# Im exhausted mentally and Im emotionally and physically lonely.



## noideato20 (Oct 27, 2009)

My h has been gone almost a month now. He did come over xmas and his family. Nothing new there. All he really said was how much weight had I lost like it was a competition or something. Im depressed that seems to follow anger. I know time is the only thing that will help. I guess im just lonely because when he was living here he was an adult presence. There was always the possibility of connection. This is why I hate sorrow and pity because it makes me depressed and tired. I seem to deal better and have more energy when Im mad about it. But I cant choose. I dont know what set me off but this is the place I was when he first told me. Maybe it was a movie. Maybe its the fact that it was a four day weekend. Whatever it is I hate it. Its like Im craving or something. Does anybody get that?
_Posted via Mobile Device_


----------



## lj2000 (Nov 24, 2009)

Yes. I miss my ex so much sometimes it feels like a craving or an addiction. It is from abrupt breaking of a habit and relationship that lasted over a decade, I guess.


----------



## lost1234 (Aug 24, 2009)

oh dear...i feel your lonliness...

i miss my husband...who was also my girls father, my best friend...

thinking of you!

a funny book or movie may help...go out and go shopping...do something for YOU!


----------



## knortoh (Sep 5, 2009)

noidea 
can completely relate to what you are saying,anger gives you energy but it can't be sustained - sorrow feels worse -
and it is certainly physical - the pain is physical -
like a craving
it can be intense -
some things that help me to distract myself are 
laughing at something - a favourite tv show
reading a book 
talking to friends - and sometimes anyone who will listen.
exercise -
posting and understanding that others go through this - 
sorry for your loss and your experience of it


----------



## noideato20 (Oct 27, 2009)

Yes lj it is like an addiction and anything can trigger it. Lost thankyou for the ideas I have tried to occupy myself as much as possible but sometimes all I can hear in my head is "how can you hate me so after 18 years?" Dont you miss me, like I miss you? How could you not call me on my bday? How can you leave our family and think thats ok? Man its just a self esteem sucker. Thats not saying anything for the physical conact part which wasnt happening very often anyway, and only when it was my idea. So why is it such a big deal now?
_Posted via Mobile Device_


----------



## noideato20 (Oct 27, 2009)

I know k I guess im creating a little crisis for myself.
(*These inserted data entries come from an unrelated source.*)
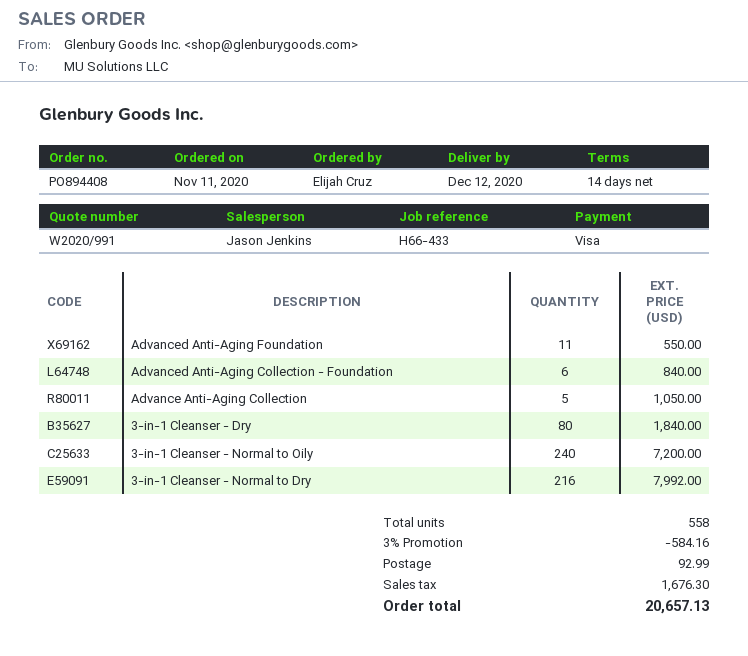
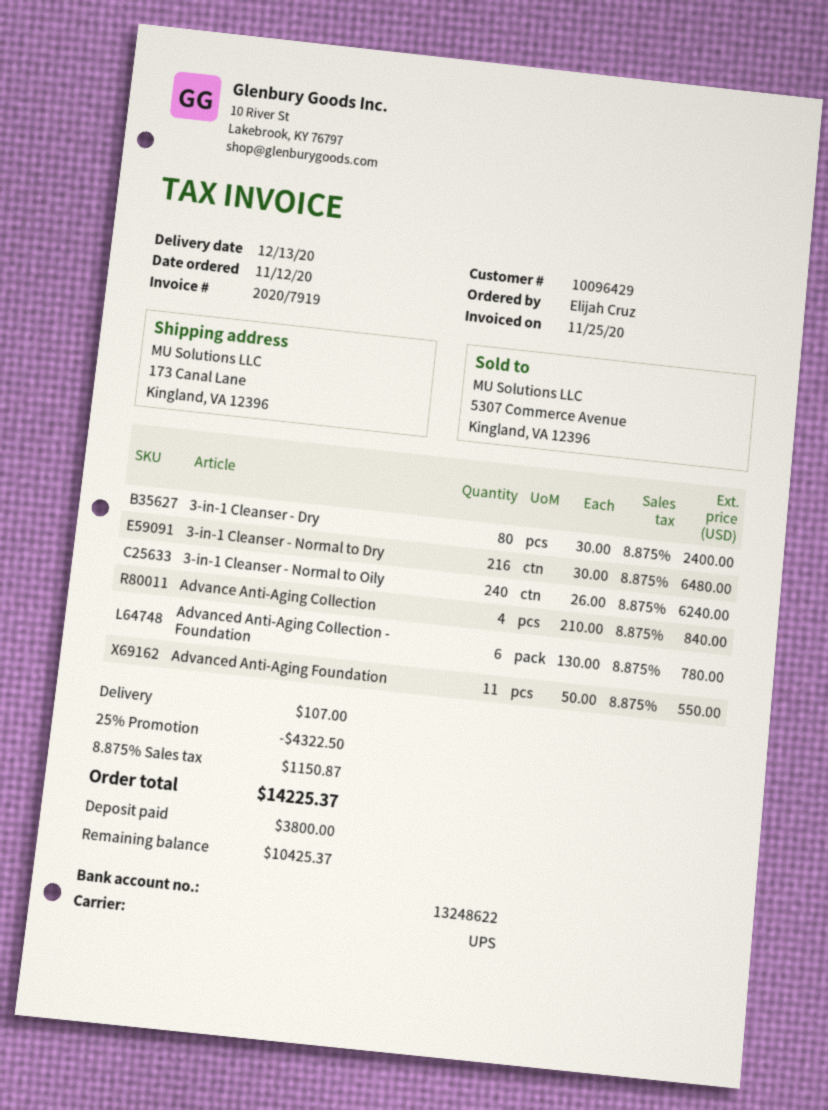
order date: 2020-11-11 -> 2020-11-12
delivery date: 2020-12-12 -> 2020-12-13
Advanced Anti-Aging Collection - Foundation: 6 for 840.00 -> 6 for 780.00
Advance Anti-Aging Collection: 5 for 1050.00 -> 4 for 840.00
3-in-1 Cleanser - Dry: 80 for 1840.00 -> 80 for 2400.00
3-in-1 Cleanser - Normal to Oily: 240 for 7200.00 -> 240 for 6240.00
3-in-1 Cleanser - Normal to Dry: 216 for 7992.00 -> 216 for 6480.00
discount: 3% = 584.16 -> 25% = 4322.50
shipping: 92.99 -> 107.00
tax: 1676.30 -> 1150.87
total: 20657.13 -> 14225.37

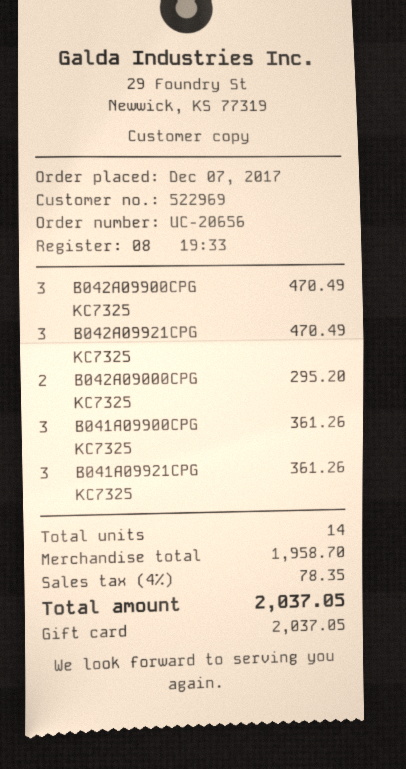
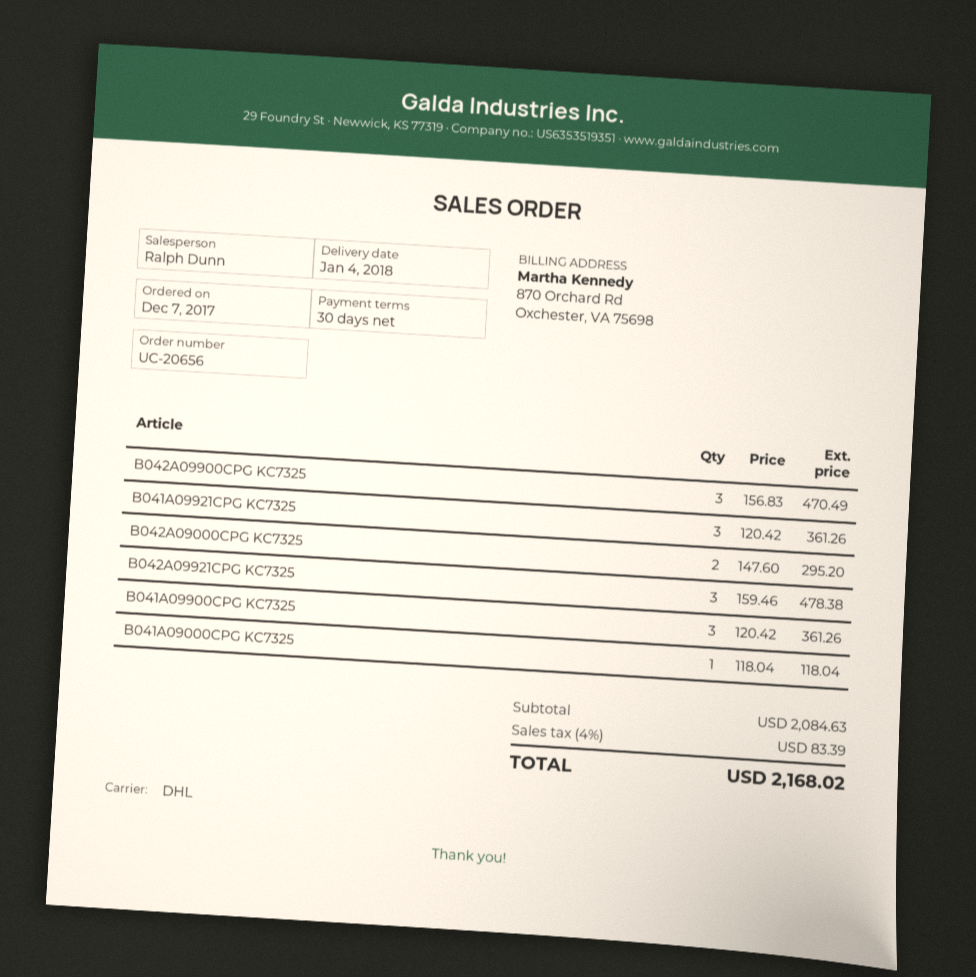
B042A09921CPG KC7325: 3 for 470.49 -> 3 for 478.38
B041A09000CPG KC7325: none -> 1 for 118.04
subtotal: 1958.70 -> 2084.63
tax: 4% = 78.35 -> 4% = 83.39
total: 2037.05 -> 2168.02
You guys are the greatest. I wish we had weekly meetings.
_Posted via Mobile Device_


----------



## noideato20 (Oct 27, 2009)

Thats another thing like its the holidays and church isnt really doing anything and that divorce care thing is on hold too.
_Posted via Mobile Device_


----------



## lost1234 (Aug 24, 2009)

K,
what a way with words you have. so elegant, true but also to the point!

noidea,

i think we all feel like this at times...it seems to go in little circles.
yes, the people here are no doubt amazing! struugling with their own issues, but so readily able to lend an ear or shoulder at any given moment!

hugs to all...

my sitch did change a bit today, i posted...im not sure what anything means right now. i can breathe again though...


----------



## knortoh (Sep 5, 2009)

noidea you aren't creating any thing - you are experiencing it


----------



## marilee (Jul 24, 2009)

I've been reading your threads and my heart just breaks for you. 

Your husband keeps trying to blame you for the dissolution of the marriage, which is total BS. You may have contributed to 50% of the problems in the marriage (I doubt it, but it's possible) but he was ONE HUNDRED PERCENT responsible for the decision to cheat. And THAT relationship is what broke up your marriage. Do NOT blame yourself. This is on him.

If he was unhappy he could have said something. He could have suggested counseling. He could have done any number of things. But he didn't. He chose to betray you and be unfaithful. He chose to give the affection he should have given to you, to another woman. 

The way he is treating you - the anger and meanness - this is what cheaters do. They twist everything inside of their minds so that they are the victim and the betrayed spouse is the enemy. They want to feel like their affairs are justified, even though they never are. They feel an attraction or connection to another person and decide, well, "my wife never DID listen to me," and start telling the Other Woman all about how awful you are. After a while they believe it. 

You need to work up some healthy righteous indignation here. Because what he's done to you is just horrible. 


"Dont you miss me, like I miss you? How could you not call me on my bday? How can you leave our family and think thats ok? Man its just a self esteem sucker."

Because he is in a total fog, hon. Living in fantasy land - not reality. Do you know what the fastest way to bring someone out of fantasy land and into reality is? To make them feel the reality of their choices. Expose the affair to EVERYONE. His parents. Your parents. His siblings (if they don't already know). If the Other Woman is married, tell her husband. (This isn't a revenge thing this is the moral thing to do - her poor husband deserves to know what is going on behind his back.) He should have to deal with the consequences for his bad behavior, and you should not bear the burden of protecting his image - to your children, to his family, to the Other Woman's husband.

I hope you are contacting a lawyer to ensure you are taken care of financially in terms of the house and child support. He may say that he'll treat you fairly, but obviously he is not someone you can trust, especially with the OW buzzing in his ear. But he needs to start realizing what the financial consequences of his decision will be as well. You mentioned that you will now have all of the bills - but you shouldn't! He should not just be walking away with only the responsibility to pay for his own life. Talk to a lawyer, it is worth the money.

I guess if there is consolation it's that the other woman has just won herself a cheating husband. Karma will play out eventually.

I wish I could give you a virtual hug. I know physical affection - just the solid and comforting presence of another adult who you can hug and feel connected to - when it is not there it is a huge void. Hang in there. Take care of yourself.


----------



## nice777guy (Nov 23, 2009)

What you are feeling is totally normal - but it still really sucks.

So sorry.


----------



## dumped4another (Dec 16, 2009)

Hey Noidea, notice my username? My wife and partner for 17 years left me for someone she works with. I know how you feel. Don't know about you, but I feel like damaged goods. I'm very new to this site, but I found that I'm not alone in all this. My wife put me through a world of sh*t this past year, and you know what? I still love her. And I miss her more than words could convey. But everyday, it gets better whether I cry about it or not. It's gonna get better, believe it. My heart bleeds for you and you better believe that you are in my prayers. Take care of yourself.


----------